37 years on the road
Warren County pays fond farewell to retiring school bus driver
FRONT ROYAL – Cherry Nickens was working in defense communications but wanted to spend more time with her children. She had four kids who went to Warren County Schools, so she took on a job as a bus driver for the school division.
That was in 1980. Now, 37 years later, Nickens is retiring.
Nickens said she kept working as a bus driver because of the time she got to spend with Warren County schoolchildren. But while she loved the children she transported, she rarely expressed it.
“If you show them how much you love them, they’ll sometimes give you a hard time,” she said.
So, she kept that love largely to herself, she said, but spoke out whenever a child picked on another.
In honor of Nickens’ retirement, the Warren County Schools set up a picnic at the offices of the Virginia Department of Transportation earlier this week. Three of the four directors of transportation Nickens worked under were there.
As part of the celebration, people at the Transportation Department moved the bus Nickens drives into the shop, said Aaron Mitchell, the current director of transportation.
According to Nickens, that bus was a favorite of Jim O’Rourke, a previous director of transportation who recently died.
The directors who were at the event–Mitchell, John Grubbs and Charles Eaton–all characterized Nickens as an easy driver to work with.
Mitchell recalled that he first began working as transportation director shortly before his birthday. His birthday came and went without anyone in the department knowing. But one day, Nickens and another driver invited Mitchell to a McDonalds. She gave Mitchell a cake and bought him breakfast.
“She was always personable and always thinking of other folks,” Mitchell said.
He described Nickens as a good driver. Over the years, Nickens said she drove three new buses.
“In the transportation world, you don’t give someone a new bus unless they’re a good driver,” Mitchell said.
Nickens did have an accident once. A truck drove past a stop sign and ran into the school bus.
“I held the steering wheel so tight that it messed up my shoulder,” Nickens said.
As a result of her effort, she said, the bus stayed upright.
Nickens’ 37-year stint is a long one within the bus driving world.

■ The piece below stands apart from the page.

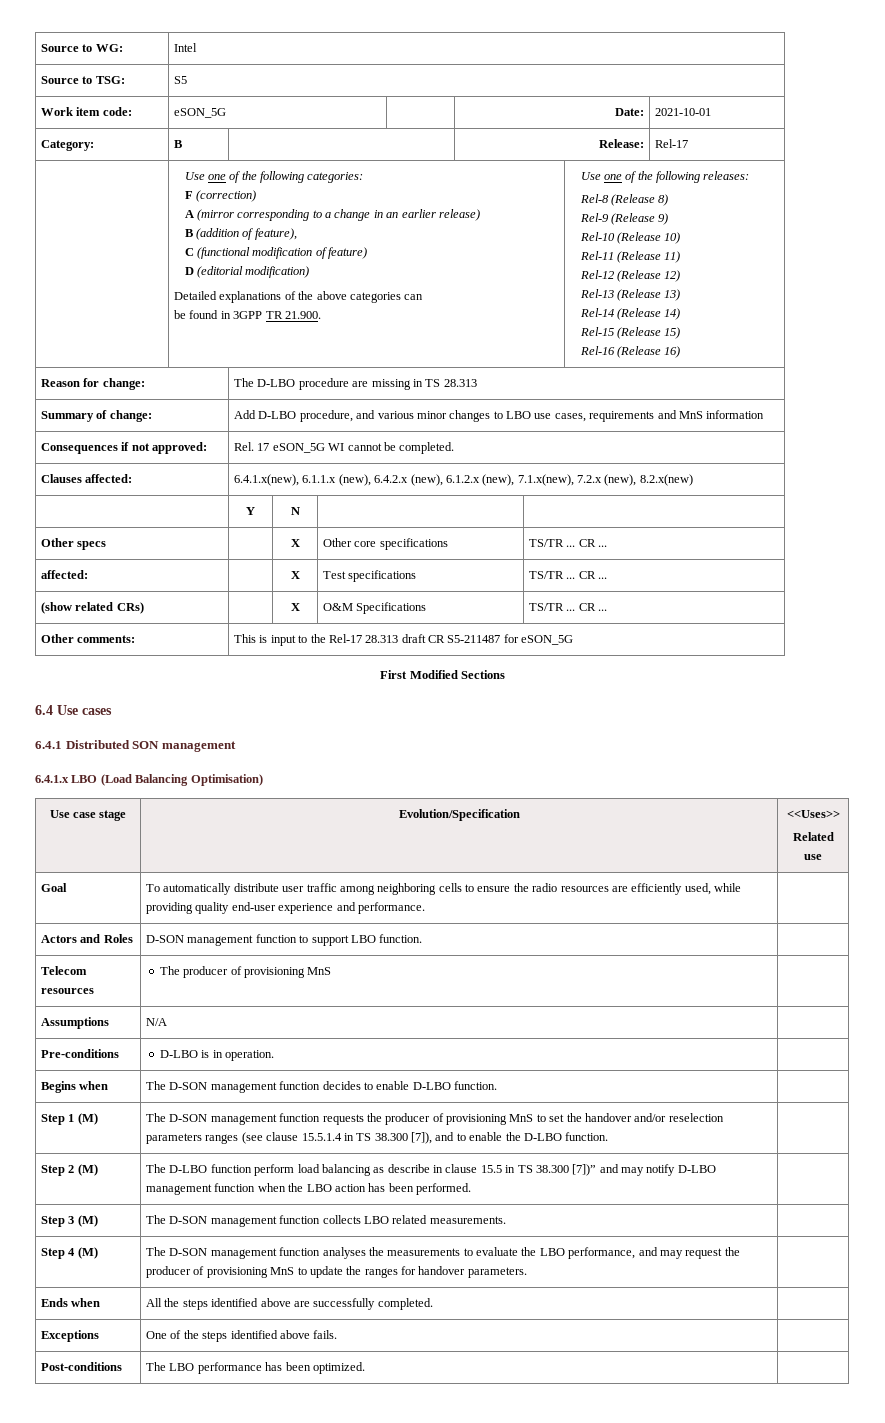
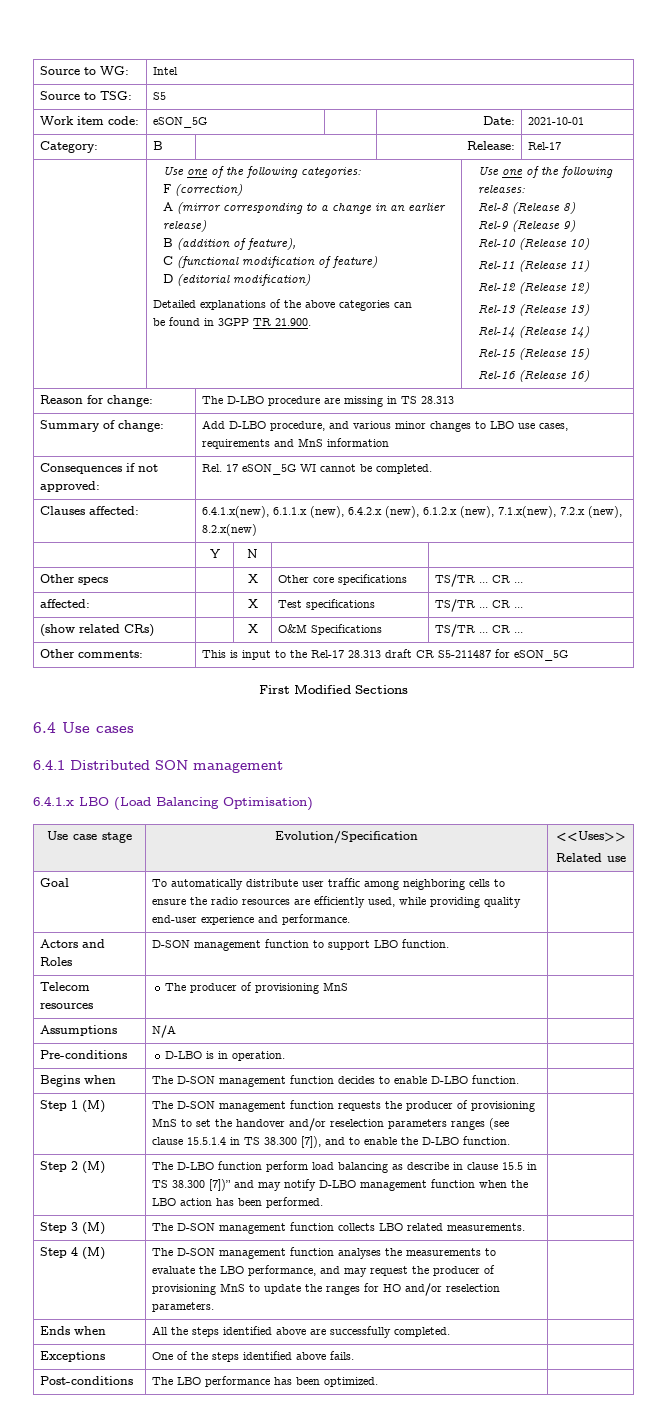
- Step 4 (M) | The D-SON management function analyses the measurements to evaluate the LBO performance, and may request the producer of provisioning MnS to update the ranges for handover parameters. |
+ Step 4 (M) | The D-SON management function analyses the measurements to evaluate the LBO performance, and may request the producer of provisioning MnS to update the ranges for HO and/or reselection parameters. |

Mitchell estimated that the average driver lasts about 10 years driving school buses. Many drivers, he said, work while they are taking classes, providing them with some income as they pursue a further education.
Nickens said she doesn’t have plans yet for what she’s going to do during retirement. She did note, however, that she will have her bus driver’s license until 2024.
“I’m hoping we can get her in the bullpen,” Mitchell said.